■ **Exercise brief**
Search the entries for the string "Charger" and give the number of lines that hold it, nothing more.

Saved data entries
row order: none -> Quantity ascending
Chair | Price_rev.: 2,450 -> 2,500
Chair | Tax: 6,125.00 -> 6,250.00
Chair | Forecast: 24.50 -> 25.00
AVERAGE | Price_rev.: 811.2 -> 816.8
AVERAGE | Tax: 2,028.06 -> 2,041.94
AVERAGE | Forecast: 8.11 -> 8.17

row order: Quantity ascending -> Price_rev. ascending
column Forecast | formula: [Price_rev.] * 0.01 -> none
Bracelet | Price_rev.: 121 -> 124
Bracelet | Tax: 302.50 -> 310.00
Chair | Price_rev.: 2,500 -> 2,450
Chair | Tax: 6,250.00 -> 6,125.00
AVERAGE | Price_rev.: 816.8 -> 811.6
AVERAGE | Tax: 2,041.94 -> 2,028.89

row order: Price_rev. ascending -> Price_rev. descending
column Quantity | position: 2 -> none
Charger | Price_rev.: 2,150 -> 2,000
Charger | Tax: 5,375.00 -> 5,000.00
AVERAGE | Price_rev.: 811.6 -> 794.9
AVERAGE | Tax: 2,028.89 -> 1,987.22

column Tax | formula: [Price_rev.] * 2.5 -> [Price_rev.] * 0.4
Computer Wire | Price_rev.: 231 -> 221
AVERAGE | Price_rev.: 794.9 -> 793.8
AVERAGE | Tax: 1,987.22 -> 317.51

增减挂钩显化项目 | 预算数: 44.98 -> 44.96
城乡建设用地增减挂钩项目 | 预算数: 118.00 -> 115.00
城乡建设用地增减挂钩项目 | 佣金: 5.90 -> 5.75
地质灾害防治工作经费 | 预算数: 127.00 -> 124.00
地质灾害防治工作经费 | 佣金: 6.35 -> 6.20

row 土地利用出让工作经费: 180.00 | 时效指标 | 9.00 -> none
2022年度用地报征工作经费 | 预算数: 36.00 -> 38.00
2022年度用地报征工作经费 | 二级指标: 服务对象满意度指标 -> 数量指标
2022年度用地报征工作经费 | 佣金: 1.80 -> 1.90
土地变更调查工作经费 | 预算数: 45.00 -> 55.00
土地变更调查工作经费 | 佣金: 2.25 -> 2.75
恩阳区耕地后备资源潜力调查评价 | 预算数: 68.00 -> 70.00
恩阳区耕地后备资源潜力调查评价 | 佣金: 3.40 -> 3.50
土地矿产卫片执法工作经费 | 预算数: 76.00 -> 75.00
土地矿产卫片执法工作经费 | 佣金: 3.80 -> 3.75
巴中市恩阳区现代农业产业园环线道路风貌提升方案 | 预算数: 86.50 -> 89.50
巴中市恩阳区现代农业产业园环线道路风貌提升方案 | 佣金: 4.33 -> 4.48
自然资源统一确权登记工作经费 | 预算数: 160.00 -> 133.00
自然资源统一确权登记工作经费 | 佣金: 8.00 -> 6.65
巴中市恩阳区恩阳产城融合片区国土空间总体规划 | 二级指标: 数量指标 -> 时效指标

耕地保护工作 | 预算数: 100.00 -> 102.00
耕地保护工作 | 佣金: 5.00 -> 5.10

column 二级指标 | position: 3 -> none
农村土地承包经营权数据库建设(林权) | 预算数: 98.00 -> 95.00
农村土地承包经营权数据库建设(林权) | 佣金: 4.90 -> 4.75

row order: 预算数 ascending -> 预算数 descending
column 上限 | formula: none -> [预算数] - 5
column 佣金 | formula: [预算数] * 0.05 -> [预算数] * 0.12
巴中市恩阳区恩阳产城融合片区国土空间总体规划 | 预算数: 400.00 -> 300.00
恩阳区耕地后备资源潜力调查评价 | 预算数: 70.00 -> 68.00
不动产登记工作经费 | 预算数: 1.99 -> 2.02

■ **Output for this task**
2